Saved entries
────────────────────

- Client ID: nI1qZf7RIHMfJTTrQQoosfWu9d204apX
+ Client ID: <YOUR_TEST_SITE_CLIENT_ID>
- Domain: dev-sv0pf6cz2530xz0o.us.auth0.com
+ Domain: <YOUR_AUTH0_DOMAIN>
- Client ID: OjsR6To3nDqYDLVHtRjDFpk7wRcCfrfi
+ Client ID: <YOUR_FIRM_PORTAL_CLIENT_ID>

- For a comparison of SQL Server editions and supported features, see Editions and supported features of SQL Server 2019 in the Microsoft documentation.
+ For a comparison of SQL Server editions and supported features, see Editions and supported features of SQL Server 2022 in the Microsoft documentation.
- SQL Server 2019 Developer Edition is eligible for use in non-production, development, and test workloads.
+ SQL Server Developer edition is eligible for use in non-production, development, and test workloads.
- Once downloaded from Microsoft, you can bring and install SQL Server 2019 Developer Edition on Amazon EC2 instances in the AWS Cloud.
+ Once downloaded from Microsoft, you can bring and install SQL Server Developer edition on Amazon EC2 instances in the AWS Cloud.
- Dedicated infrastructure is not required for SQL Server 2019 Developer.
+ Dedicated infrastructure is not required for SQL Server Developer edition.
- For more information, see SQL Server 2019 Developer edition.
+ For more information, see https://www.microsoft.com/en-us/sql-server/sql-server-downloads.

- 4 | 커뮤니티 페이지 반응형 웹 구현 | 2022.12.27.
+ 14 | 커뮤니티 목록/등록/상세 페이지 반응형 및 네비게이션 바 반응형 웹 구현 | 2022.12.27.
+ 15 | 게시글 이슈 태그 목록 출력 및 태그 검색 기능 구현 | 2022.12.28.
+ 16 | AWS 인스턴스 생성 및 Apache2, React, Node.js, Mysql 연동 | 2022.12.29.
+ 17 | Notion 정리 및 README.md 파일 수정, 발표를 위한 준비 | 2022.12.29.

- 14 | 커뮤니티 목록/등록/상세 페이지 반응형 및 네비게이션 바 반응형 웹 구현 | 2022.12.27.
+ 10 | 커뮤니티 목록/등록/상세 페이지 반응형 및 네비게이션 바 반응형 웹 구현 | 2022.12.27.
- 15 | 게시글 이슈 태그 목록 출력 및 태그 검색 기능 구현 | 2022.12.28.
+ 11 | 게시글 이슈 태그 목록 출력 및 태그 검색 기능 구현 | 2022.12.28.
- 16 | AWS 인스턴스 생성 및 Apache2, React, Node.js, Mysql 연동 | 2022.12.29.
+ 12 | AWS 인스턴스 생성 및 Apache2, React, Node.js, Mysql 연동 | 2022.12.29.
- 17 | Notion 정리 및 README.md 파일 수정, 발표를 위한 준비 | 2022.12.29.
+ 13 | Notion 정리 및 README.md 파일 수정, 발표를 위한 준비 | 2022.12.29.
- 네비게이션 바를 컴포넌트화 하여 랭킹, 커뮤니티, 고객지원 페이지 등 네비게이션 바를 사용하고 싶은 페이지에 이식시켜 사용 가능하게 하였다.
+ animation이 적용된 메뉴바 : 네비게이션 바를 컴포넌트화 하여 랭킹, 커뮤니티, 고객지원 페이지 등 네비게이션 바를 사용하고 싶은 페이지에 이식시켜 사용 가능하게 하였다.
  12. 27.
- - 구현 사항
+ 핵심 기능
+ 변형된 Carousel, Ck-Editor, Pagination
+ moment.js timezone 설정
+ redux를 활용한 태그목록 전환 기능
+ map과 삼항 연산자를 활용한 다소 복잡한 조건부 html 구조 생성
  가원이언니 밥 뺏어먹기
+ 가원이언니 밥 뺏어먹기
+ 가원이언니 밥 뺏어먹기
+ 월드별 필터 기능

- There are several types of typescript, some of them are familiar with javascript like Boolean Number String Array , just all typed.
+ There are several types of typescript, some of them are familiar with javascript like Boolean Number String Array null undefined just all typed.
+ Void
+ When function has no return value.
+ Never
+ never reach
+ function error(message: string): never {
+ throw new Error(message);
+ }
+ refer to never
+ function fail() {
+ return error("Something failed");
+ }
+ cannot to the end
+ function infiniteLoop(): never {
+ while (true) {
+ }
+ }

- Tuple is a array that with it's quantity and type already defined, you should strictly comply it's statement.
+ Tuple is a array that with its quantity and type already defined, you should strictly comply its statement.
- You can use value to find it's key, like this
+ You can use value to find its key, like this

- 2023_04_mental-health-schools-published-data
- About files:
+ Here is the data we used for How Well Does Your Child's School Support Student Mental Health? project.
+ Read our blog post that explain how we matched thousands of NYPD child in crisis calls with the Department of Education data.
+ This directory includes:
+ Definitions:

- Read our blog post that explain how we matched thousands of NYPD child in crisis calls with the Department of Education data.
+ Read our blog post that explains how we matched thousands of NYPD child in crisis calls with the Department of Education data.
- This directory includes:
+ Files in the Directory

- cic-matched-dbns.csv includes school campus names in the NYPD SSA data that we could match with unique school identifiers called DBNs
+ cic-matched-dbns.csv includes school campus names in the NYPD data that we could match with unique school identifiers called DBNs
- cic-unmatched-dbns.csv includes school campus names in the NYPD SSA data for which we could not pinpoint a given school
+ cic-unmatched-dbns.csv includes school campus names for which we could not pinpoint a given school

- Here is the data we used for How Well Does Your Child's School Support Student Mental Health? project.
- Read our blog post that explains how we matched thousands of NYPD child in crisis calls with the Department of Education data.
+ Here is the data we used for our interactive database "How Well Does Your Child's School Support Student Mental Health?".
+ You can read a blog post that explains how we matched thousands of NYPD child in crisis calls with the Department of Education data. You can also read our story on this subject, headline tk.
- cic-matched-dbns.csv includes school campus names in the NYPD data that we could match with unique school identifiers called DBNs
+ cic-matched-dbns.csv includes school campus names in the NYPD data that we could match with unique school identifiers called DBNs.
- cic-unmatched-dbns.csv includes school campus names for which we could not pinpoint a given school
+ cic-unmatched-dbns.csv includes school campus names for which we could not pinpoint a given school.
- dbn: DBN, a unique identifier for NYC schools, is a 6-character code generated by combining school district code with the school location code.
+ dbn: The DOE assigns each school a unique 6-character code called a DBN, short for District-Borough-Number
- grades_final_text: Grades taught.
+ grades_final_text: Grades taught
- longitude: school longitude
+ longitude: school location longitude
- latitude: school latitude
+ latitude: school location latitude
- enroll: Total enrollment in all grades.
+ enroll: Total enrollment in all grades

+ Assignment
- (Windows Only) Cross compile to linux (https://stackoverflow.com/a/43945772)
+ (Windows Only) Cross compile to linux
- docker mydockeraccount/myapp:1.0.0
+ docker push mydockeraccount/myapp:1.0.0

────────────────────

◆ Task to complete ◆
The lines to extract from the data above begin with the line containing "활용한 태그목록 전환 기능" and end with the line containing "- There are". Extract them exactly, including both.

◆ Solution ◆
+ redux를 활용한 태그목록 전환 기능
+ map과 삼항 연산자를 활용한 다소 복잡한 조건부 html 구조 생성
  가원이언니 밥 뺏어먹기
+ 가원이언니 밥 뺏어먹기
+ 가원이언니 밥 뺏어먹기
+ 월드별 필터 기능

- There are several types of typescript, some of them are familiar with javascript like Boolean Number String Array , just all typed.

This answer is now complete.